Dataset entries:

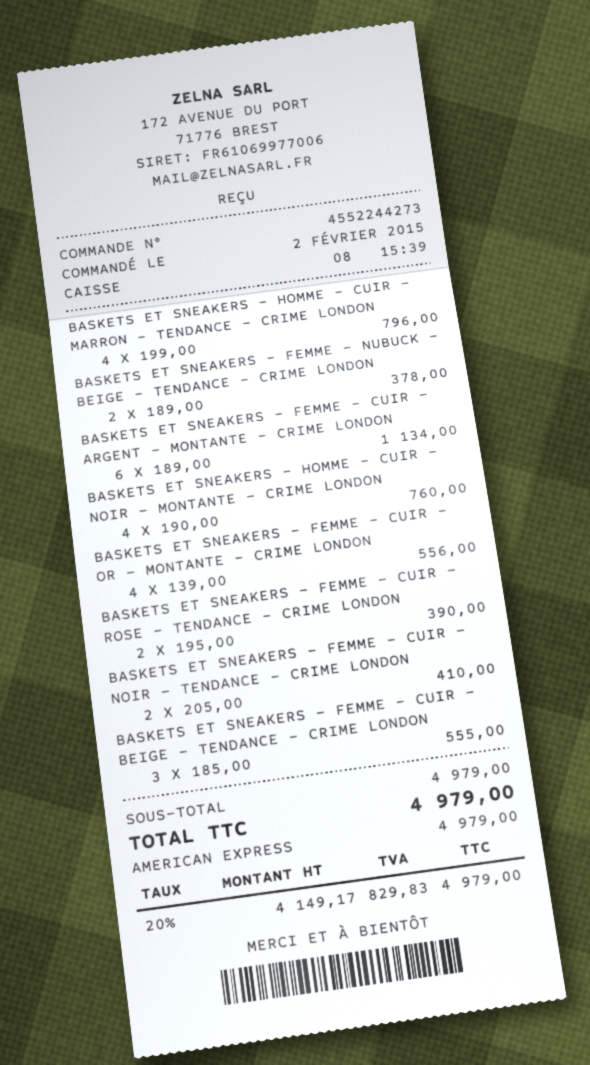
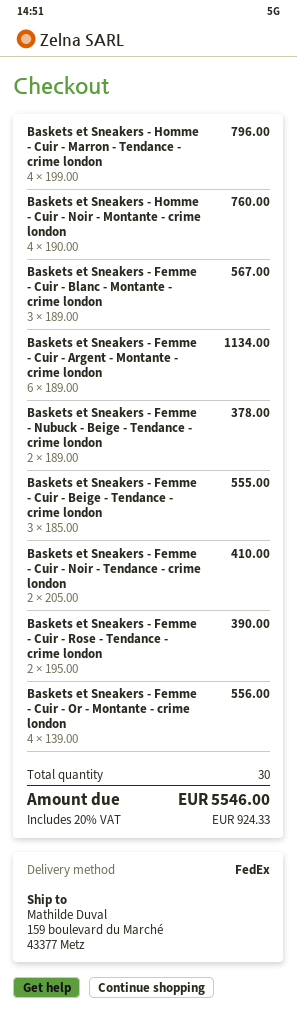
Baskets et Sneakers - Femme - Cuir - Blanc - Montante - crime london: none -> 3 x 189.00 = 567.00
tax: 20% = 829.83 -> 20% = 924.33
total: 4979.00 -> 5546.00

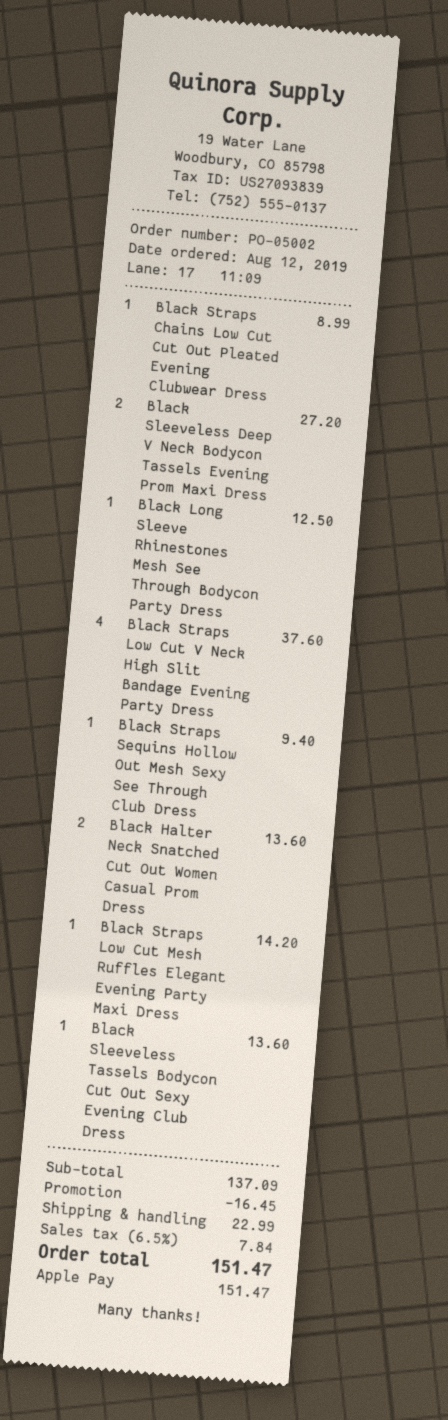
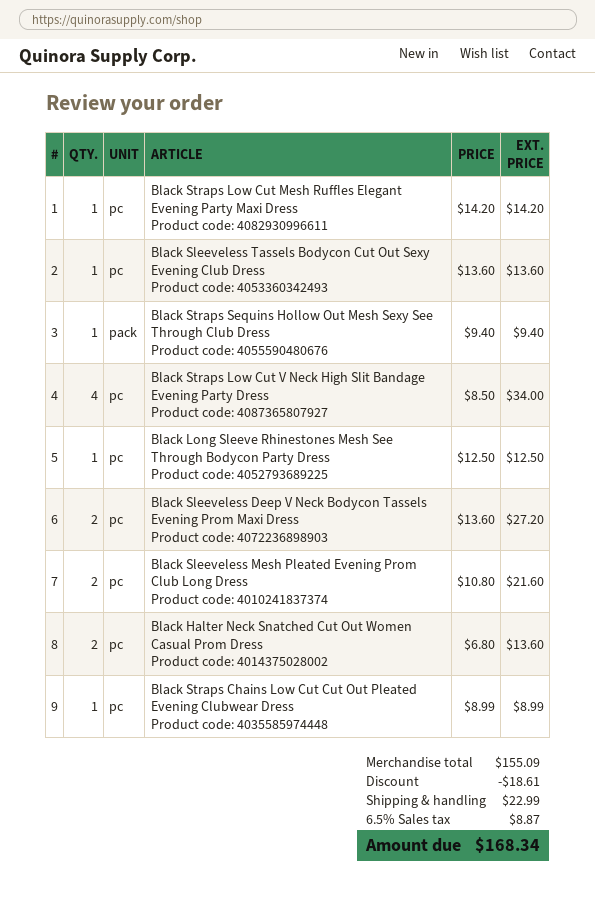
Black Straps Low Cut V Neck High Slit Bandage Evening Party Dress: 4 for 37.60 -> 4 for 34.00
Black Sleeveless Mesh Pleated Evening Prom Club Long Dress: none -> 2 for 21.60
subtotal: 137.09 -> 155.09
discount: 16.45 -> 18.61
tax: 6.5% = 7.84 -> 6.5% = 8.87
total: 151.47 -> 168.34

--

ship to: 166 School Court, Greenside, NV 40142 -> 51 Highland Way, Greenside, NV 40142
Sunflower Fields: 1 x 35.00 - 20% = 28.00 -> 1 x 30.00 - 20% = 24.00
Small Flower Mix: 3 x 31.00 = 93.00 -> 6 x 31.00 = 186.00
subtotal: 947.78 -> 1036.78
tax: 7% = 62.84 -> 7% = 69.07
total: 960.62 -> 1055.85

### Task to complete
Return exactly the lines above from the line that has "discount: 16.45 -> 18.61" through the line that has "total: 151.47 -> 168.34", inclusive, and nothing else.

### Exercise solution
discount: 16.45 -> 18.61
tax: 6.5% = 7.84 -> 6.5% = 8.87
total: 151.47 -> 168.34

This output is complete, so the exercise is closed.